Anglican Bishop on New Zealand and Polynesia

The Bishop of Aotearoa (Te Pīhopa o Aotearoa) is a bishop in the Anglican Church in Aotearoa, New Zealand and Polynesia. The post was created in 1928. The Bishop of Aotearoa is the most senior bishop of Tikanga Māori and the Ordinary of the Bishopric of Aotearoa which jurisdiction covers the whole of Aotearoa, New Zealand. The Bishop of Aotearoa, is also the Primate and Archbishop of Aotearoa New Zealand & Polynesia. The office of Bishop of Aotearoa is currently held by Archbishop Donald Tamihere, who was installed in April 2018 at Manutuke Marae.

== Selection ==
The Bishop of Aotearoa is nominated by Te Runanganui (synod) o Te Pīhopatanga o Aotearoa; but subject to the consent of Te Hīnota Whānui / General Synod. The last election was in Nelson, September 2017; that nomination was approved by March 2018.

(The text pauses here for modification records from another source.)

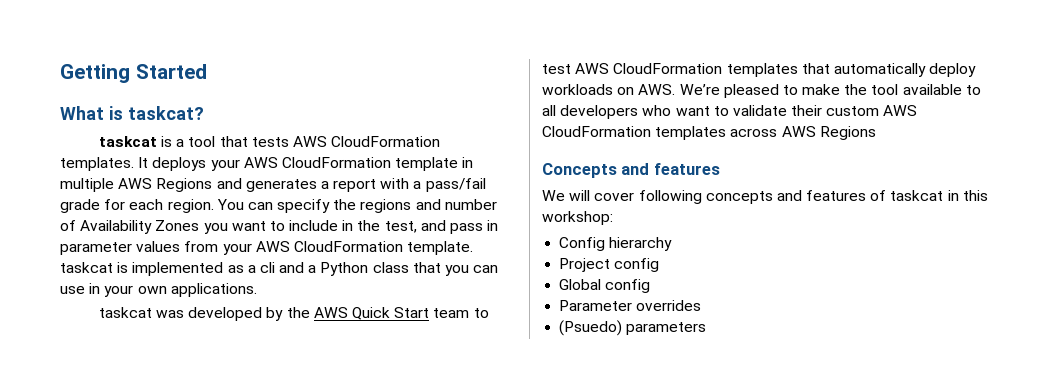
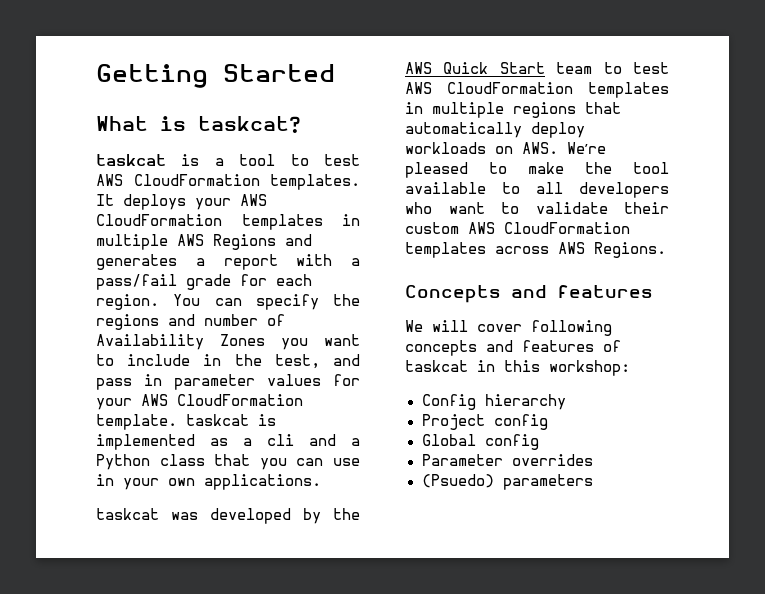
[219,136,289,147] that tests -> [290,154,360,166] to test
[395,157,459,171] template -> [241,214,323,230] templates
[184,241,219,252] from -> [333,374,360,386] for
(798, 70) none -> [405,102,576,118] in multiple regions
[819,126,876,140] Regions -> [594,242,666,258] Regions.

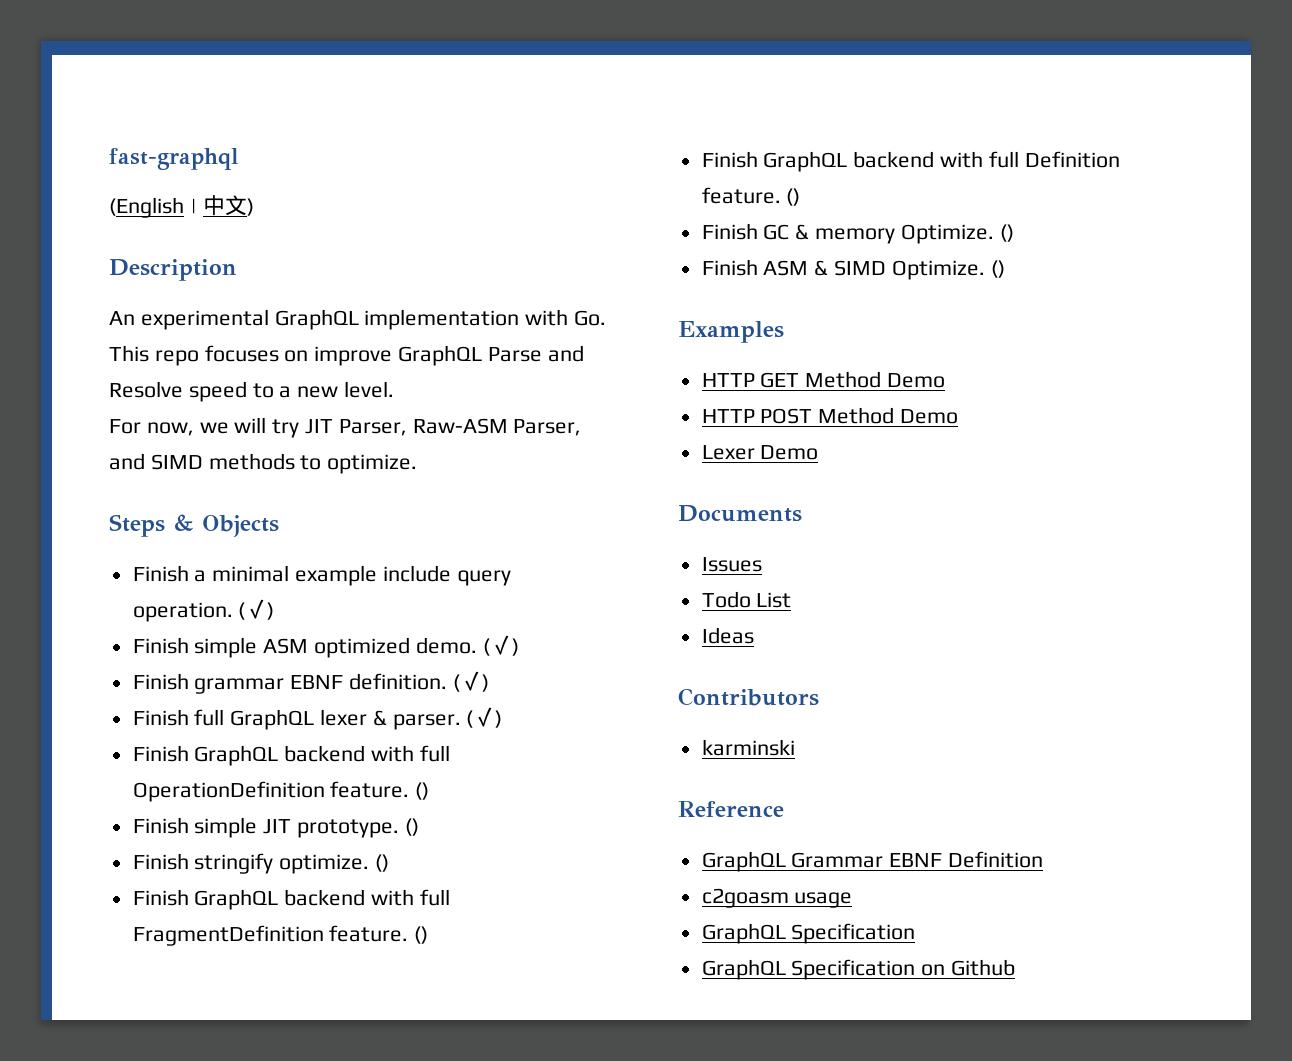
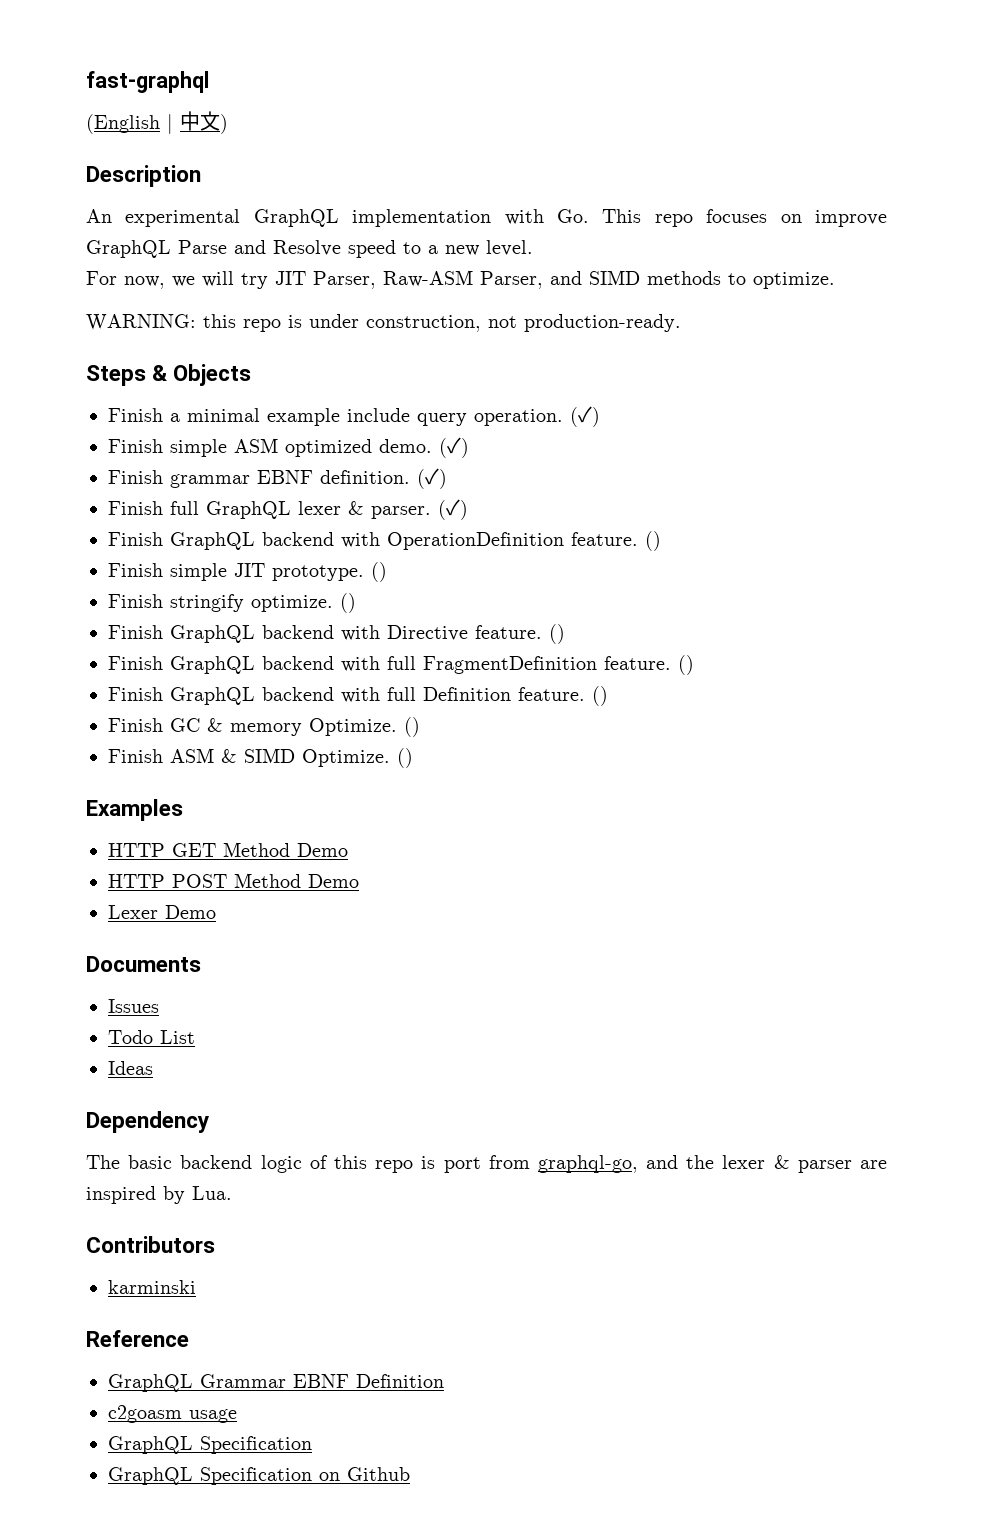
(418, 464) none -> [86,314,681,332] // WARNING: this repo is under construction, not production-ready.
[419,745,450,762] full -> (380, 540) none
(390, 863) none -> [108,624,565,644] // Finish GraphQL backend with Directive feature. ()
(754, 635) none -> [86,1111,209,1133] [86,1155,887,1173] [86,1186,232,1204] // Dependency // The basic backend logic of this repo is port from graphql-go, and the lexer & parser are inspired by Lua.

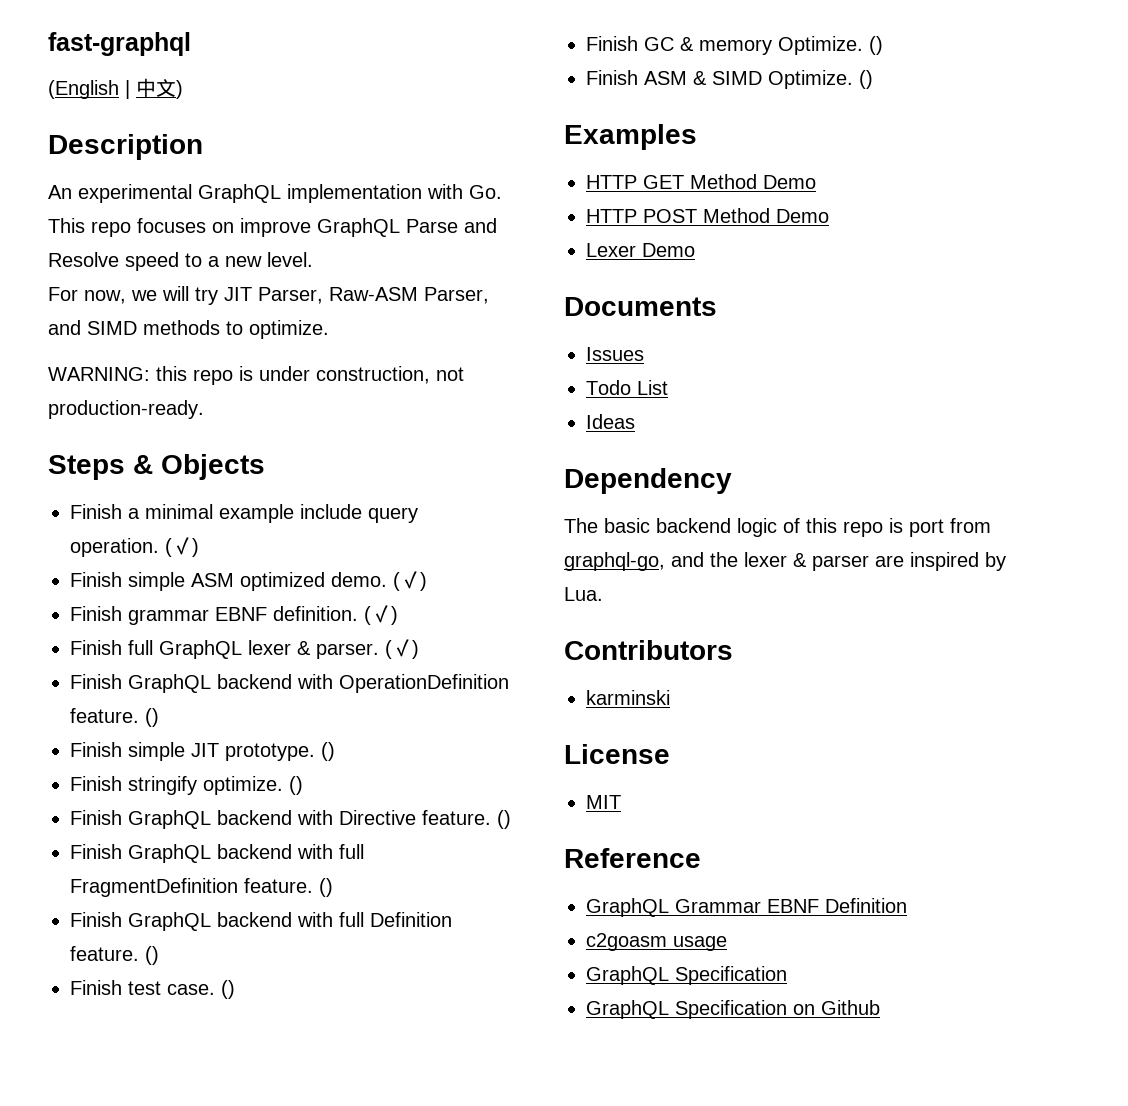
(608, 696) none -> [70,980,235,999] // Finish test case. ()
(196, 1287) none -> [564,744,670,764] [586,795,621,809] // License // MIT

=== Te Pīhopatanga o Aotearoa ===
The Bishop of (Te Pīhopa o) Aotearoa heads the Māori Anglican Church throughout New Zealand. The Bishopric of Aotearoa has within it five episcopal units (hui amorangi) each with their own unique identity and a Pīhopa (Bishop): Te Taitokerau (Pīhopa: Kito Pikaahu), Te Manawa o te Wheke (Ngarahu Katene), Te Tairāwhiti (Don Tamihere), Te Upoko o Te Ika (Wai Quayle) and Te Waipounamu (Richard Wallace).

==List of holders==
1. Frederick Bennett (1928–1950) – first Māori Bishop in the Anglican Communion
2. Wiremu Panapa (1951–1968)
3. Manuhuia Bennett (1968–1981) – son of Frederick Bennett.
4. Whakahuihui Vercoe (1981–2004) – also Pīhopa Aporei / Co-Presiding Bishop (Māori), 1998-2004; then Te Pīhopa Mātāmua / Primate and Archbishop of New Zealand, 2004-2006 — the first from the Māori Church.
5. Brown Turei (2005–2017), Te Pīhopa o Te Tairāwhiti (1992–2017) – also Pīhopa Aporei / Co-Presiding Bishop (Māori), 2005-2006; then Pīhopa Mātāmua / Primate and Archbishop, 2006 onwards. Turei announced his intention retire as Māori archbishop on 31 March 2017, but died in office on 9 January 2017.
6. Don Tamihere (2018–present), Te Pīhopa o Te Tairāwhiti (since 2017), also Pīhopa Mātāmua / Primate and Archbishop.